Ormai siamo quasi in cima e dal valico provengono nebbie che si travasano da una valle all'altra. La quota del Rohtang La è 3.978 m. Ci troviamo ora nel bianco lattiginoso di una fitta nebbia rischiarata dal sole. La visibilità è scarsa. Vedo emergere e prendere forma riconoscibile alcune belle conifere, che presto scompaiono nell'infittirsi del biancore. Al di là la strada non si vede nulla e questa beata incoscienza è tranquillizzante. Inizia una pioggerella sottile. Ci troviamo incolonnati in un traffico di jeep di turisti indiani che salgono da Manali a vedere il passo. Non so che cosa abbiano potuto vedere oggi con questo tempo, ma non li compatisco. Si sono risparmiati qualche anno di vita.

Ci fermiamo, bloccati. Degli operai hanno acceso al margine della strada un fuoco di sterpi, le cui fiamme squarciano la nebbia ma non la dissolvono. Sembra un paesaggio da entrata agli inferi. Si avanza un poco. Nella nebbia scorgo decine di manovali, uomini e donne, scaldare il bitume su questi fuochi e versarne zampilli roventi sulla carreggiata, imbrattandosi le mani e gli stracci di cui sono coperti. I fumi e gli odori, le figure nella nebbia ne fanno una scena di condannati eterni.

Avanziamo, ma dopo poco siamo nuovamente fermi nella discesa. Quando riprendiamo il passo ci accorgiamo della causa. Alcuni veicoli militari da traino, una squadra di soldati… e infine dalla nebbia appare la sagoma di un camion orrendamente rovinato dopo essere caduto da ciglio. È uscito dalla stretta pista, si è capovolto e si è fermato contro un albero. Lo passiamo così com'è, con le quattro ruote per aria, in un silenzio ammutolito. Nessuno osa pronunciare commenti davanti a quello che sembra un memento mori, un monito eloquente per noi passeggeri.

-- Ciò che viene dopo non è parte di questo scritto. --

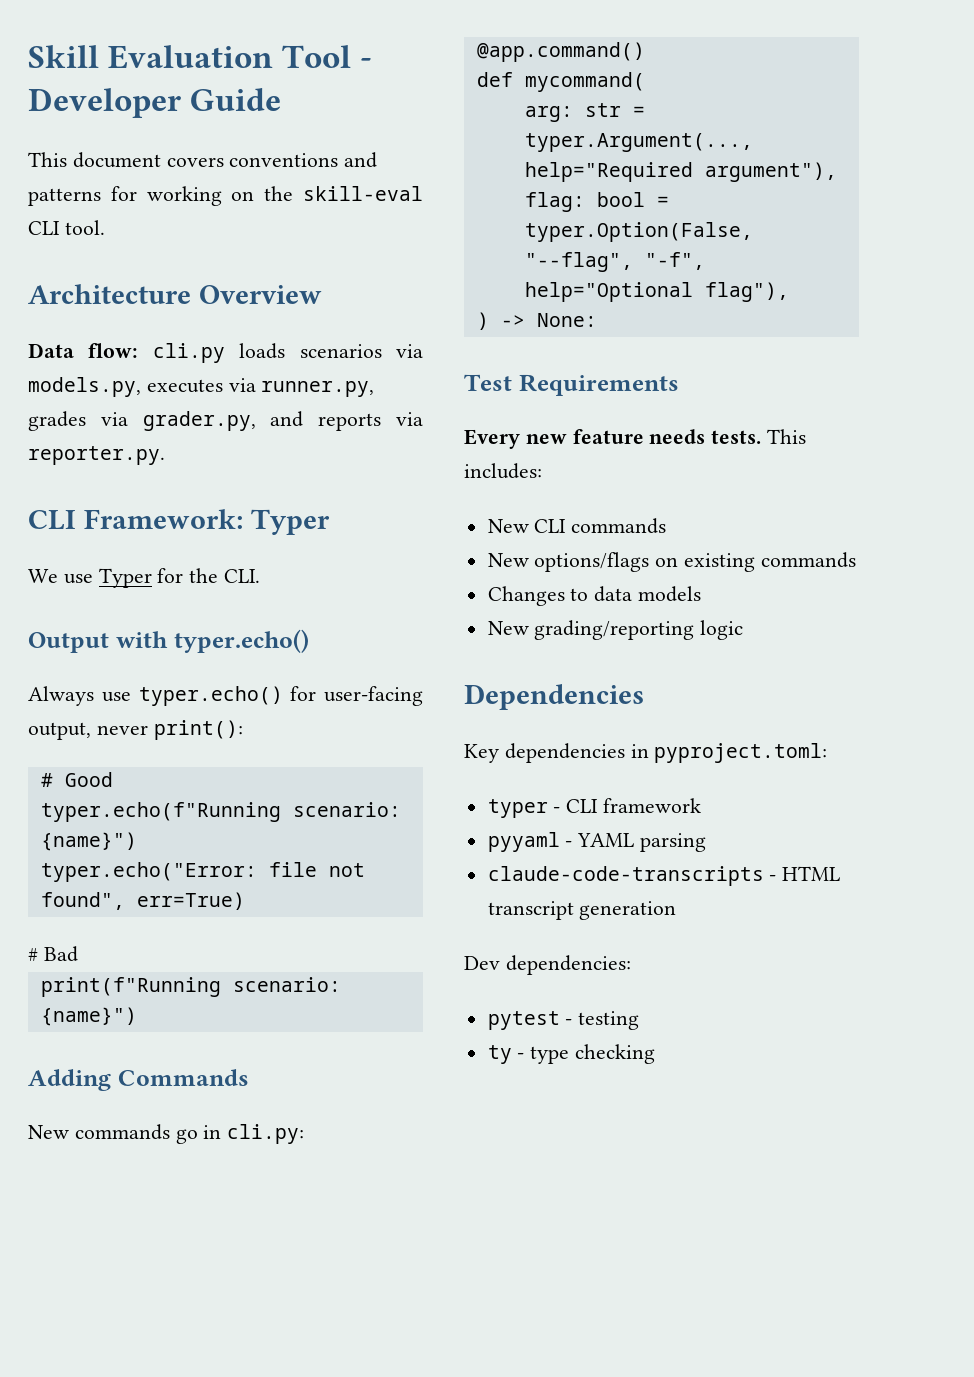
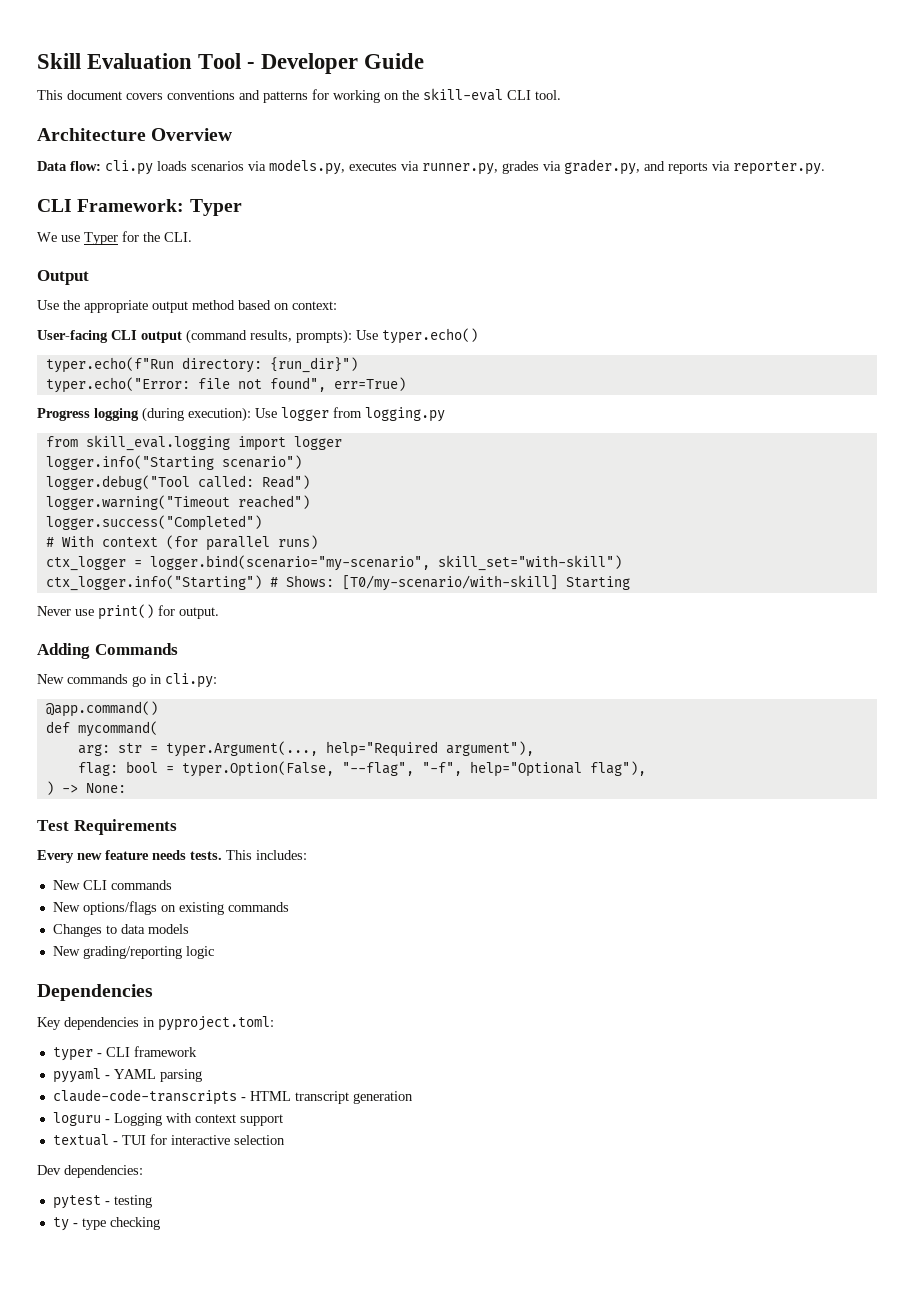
- Output with typer.echo()
- Always use typer.echo() for user-facing output, never print():
- # Good
- typer.echo(f"Running scenario: {name}")
+ Output
+ Use the appropriate output method based on context:
+ User-facing CLI output (command results, prompts): Use typer.echo()
+ typer.echo(f"Run directory: {run_dir}")
- # Bad
- print(f"Running scenario: {name}")
+ Progress logging (during execution): Use logger from logging.py
+ from skill_eval.logging import logger
+ logger.info("Starting scenario")
+ logger.debug("Tool called: Read")
+ logger.warning("Timeout reached")
+ logger.success("Completed")
+ # With context (for parallel runs)
+ ctx_logger = logger.bind(scenario="my-scenario", skill_set="with-skill")
+ ctx_logger.info("Starting") # Shows: [T0/my-scenario/with-skill] Starting
+ Never use print() for output.
+ loguru - Logging with context support
+ textual - TUI for interactive selection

Scendiamo al di sotto della linea delle nuvole e si aprono incantevoli linee d'acqua e cascate vaporizzate che solcano le rocce alla cui base la vegetazione è rigogliosa. Manali è un grande centro di turismo indiano. Al suo intorno foreste di verdissime e splendide conifere le fanno un abbraccio naturale. All'entrata in stazione scoppia un applauso di riconoscenza per la bravura dell'autista. Io stesso gli avevo segretamente scattato una foto per ricordare la mia ammirazione.

Apprendo che la strada per Delhi è interrotta da una frana e il mio aereo è tra sole 48 ore… Inizia una scommessa contro il tempo e le piogge del monsone. Non sono ansioso perché attendo di vedere cosa mi capiterà, ma il pensiero di tanto in tanto ritorna lì durate questa serata a Manali. Prendo una camera in un albergo nella parte alta del centro nuovo e per raggiungerlo si costeggia uno squallido accampamento di tende dei lavoratori stagionali.

Old Manali è una zona più turistica più frequentata dagli stranieri, mentre il centro rivela una specializzazione per il turismo dal Punjab. Ho iniziato da quello stato e idealmente ritorno a lui: rivedo la ruota buddista del tempo che gira su se stessa. Inizia una pioggia fine che presto però diventa fitta e duratura e mi chiedo ancora una volta che ne sarà del terreno franoso della strada che porta verso Delhi.